_THE PROBLEM:_ For the word "file", state how many lines of the data include it. Respond with the number only.
DATA FOR THE TASK below:
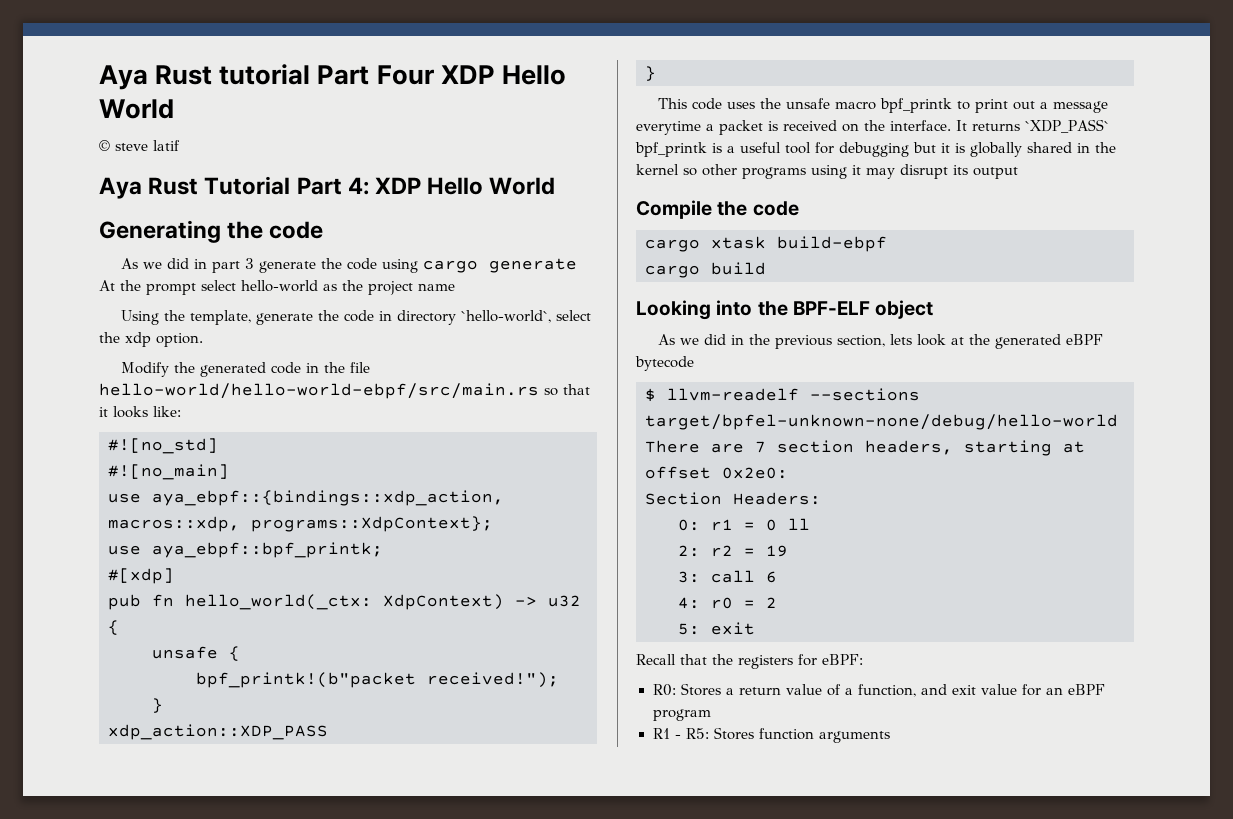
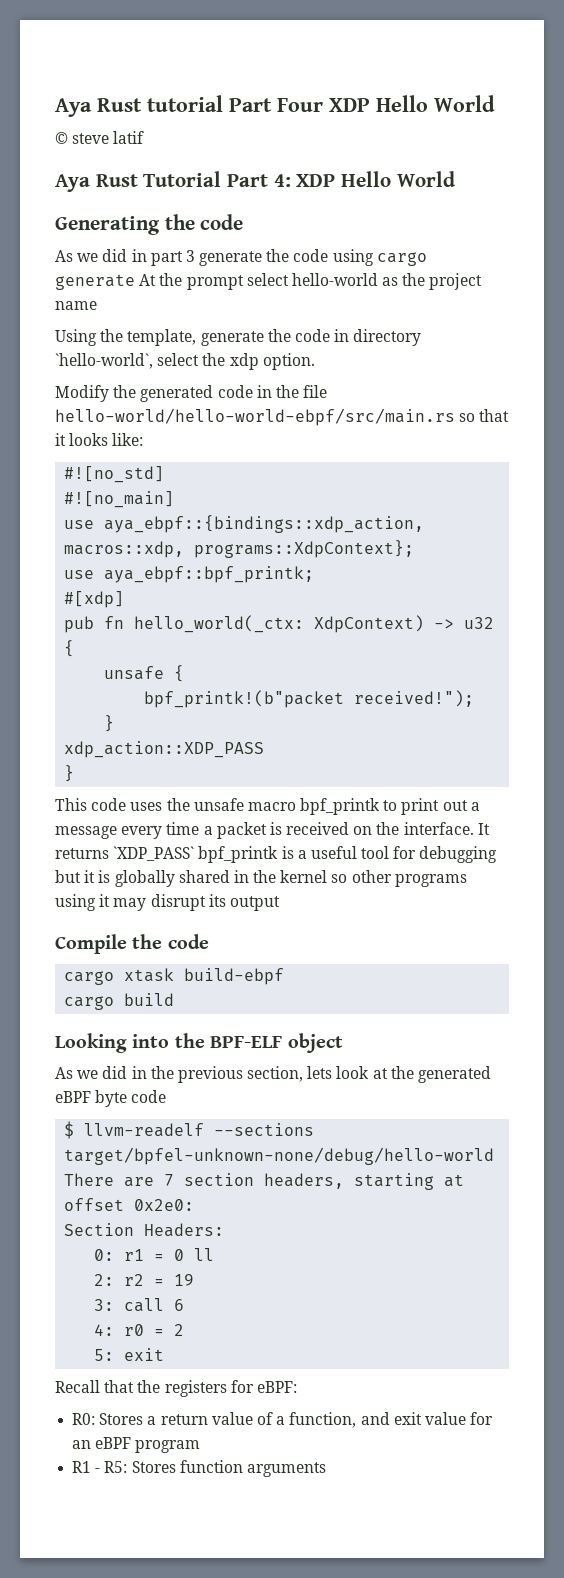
- This code uses the unsafe macro bpf_printk to print out a message everytime a packet is received on the interface.
+ This code uses the unsafe macro bpf_printk to print out a message every time a packet is received on the interface.
- As we did in the previous section, lets look at the generated eBPF bytecode
+ As we did in the previous section, lets look at the generated eBPF byte code

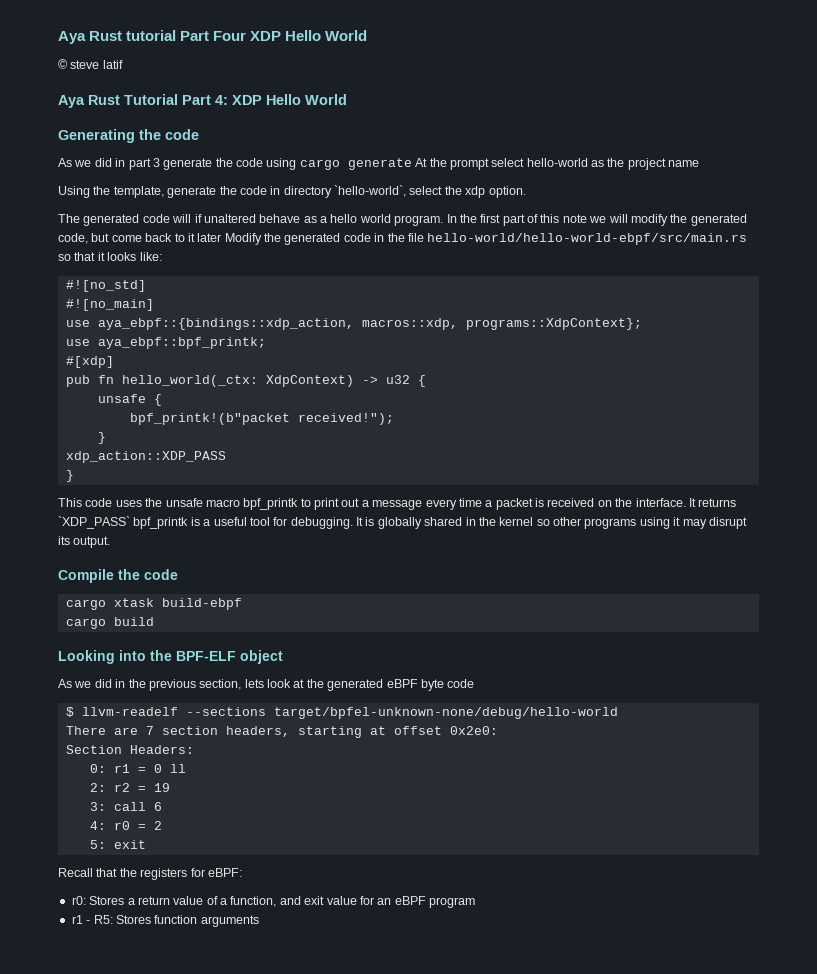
- Modify the generated code in the file hello-world/hello-world-ebpf/src/main.rs so that it looks like:
+ The generated code will if unaltered behave as a hello world program. In the first part of this note we will modify the generated code, but come back to it later Modify the generated code in the file hello-world/hello-world-ebpf/src/main.rs so that it looks like:
- It returns `XDP_PASS` bpf_printk is a useful tool for debugging but it is globally shared in the kernel so other programs using it may disrupt its output
+ It returns `XDP_PASS` bpf_printk is a useful tool for debugging. It is globally shared in the kernel so other programs using it may disrupt its output.
- R0: Stores a return value of a function, and exit value for an eBPF program
+ r0: Stores a return value of a function, and exit value for an eBPF program
- R1 - R5: Stores function arguments
+ r1 - R5: Stores function arguments

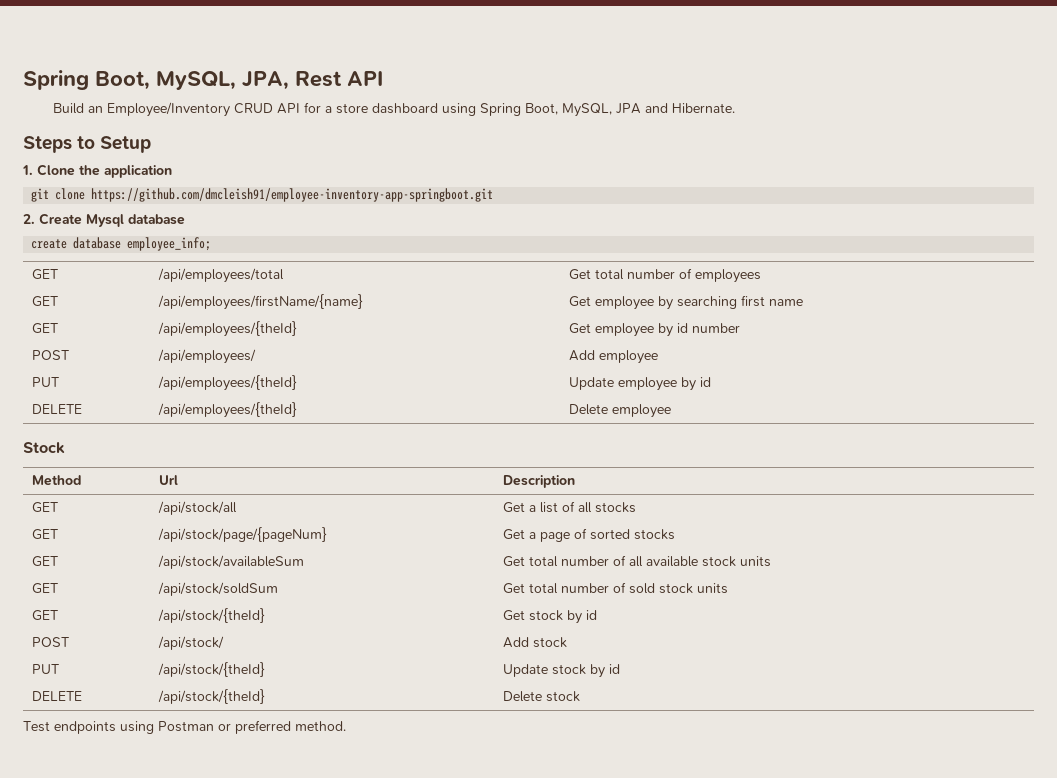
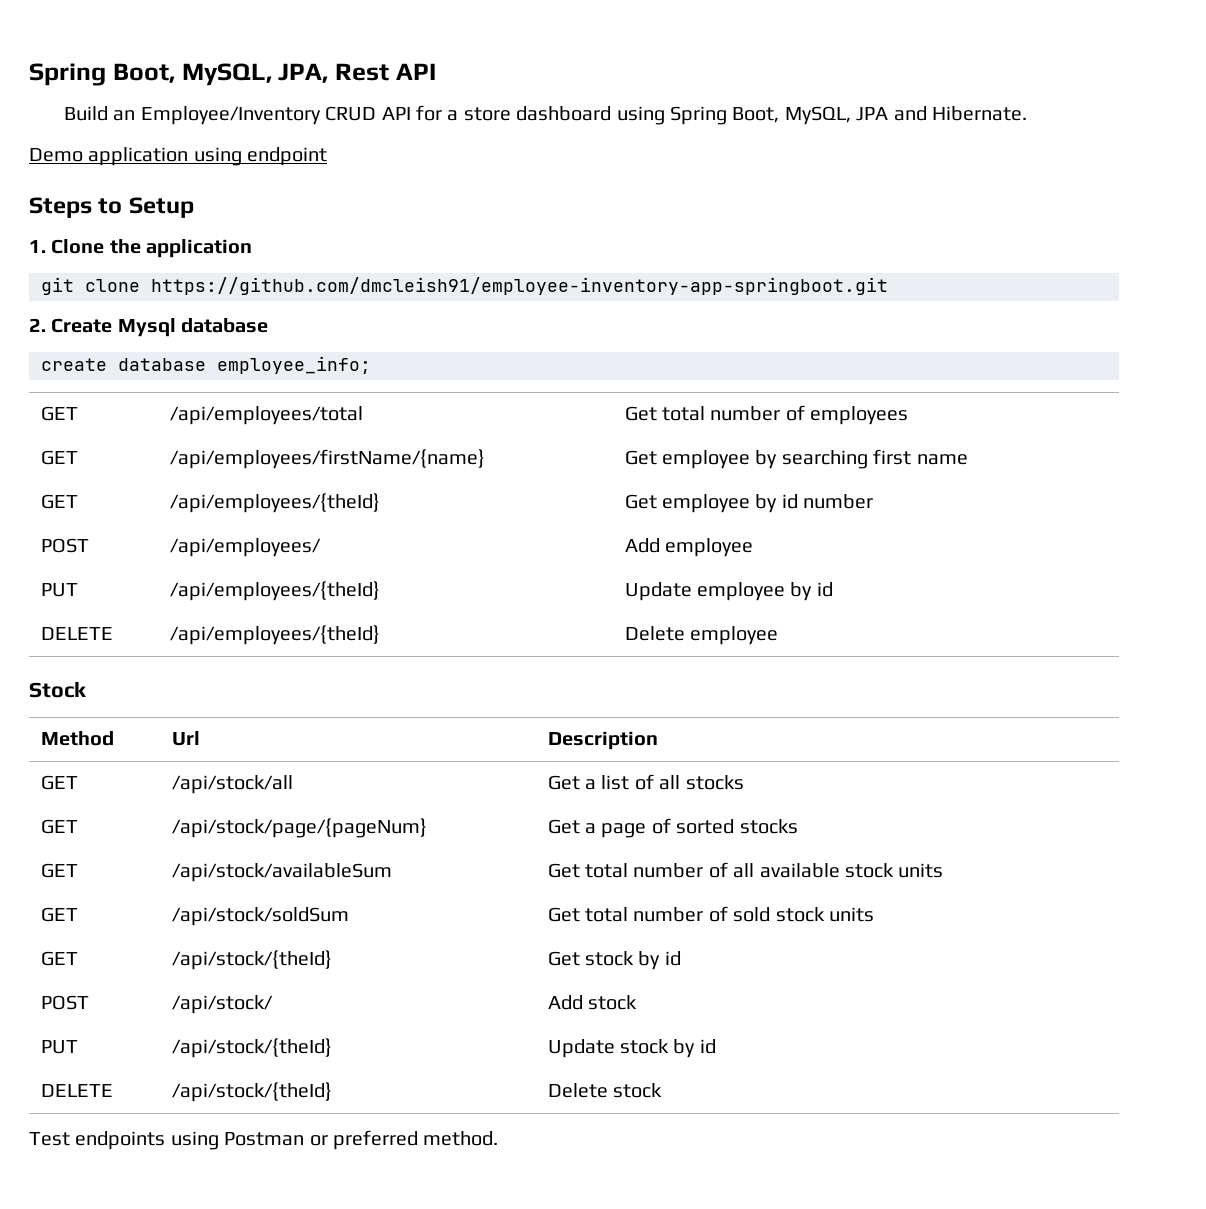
+ Demo application using endpoint

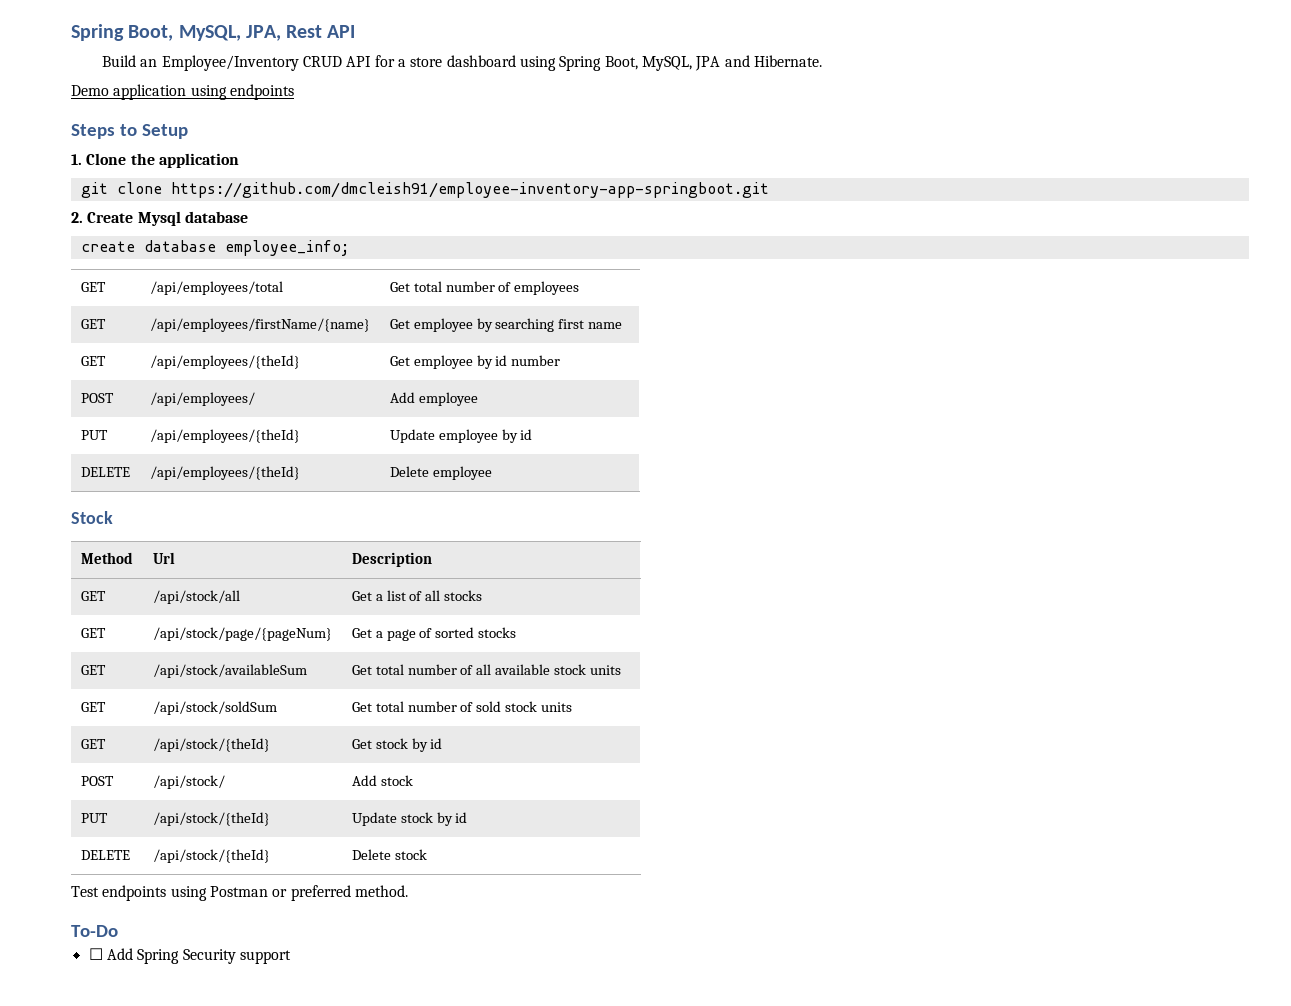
- Demo application using endpoint
+ Demo application using endpoints
+ To-Do
+ ☐ Add Spring Security support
End of DATA FOR THE TASK.
_EXERCISE RESPONSE:_ 2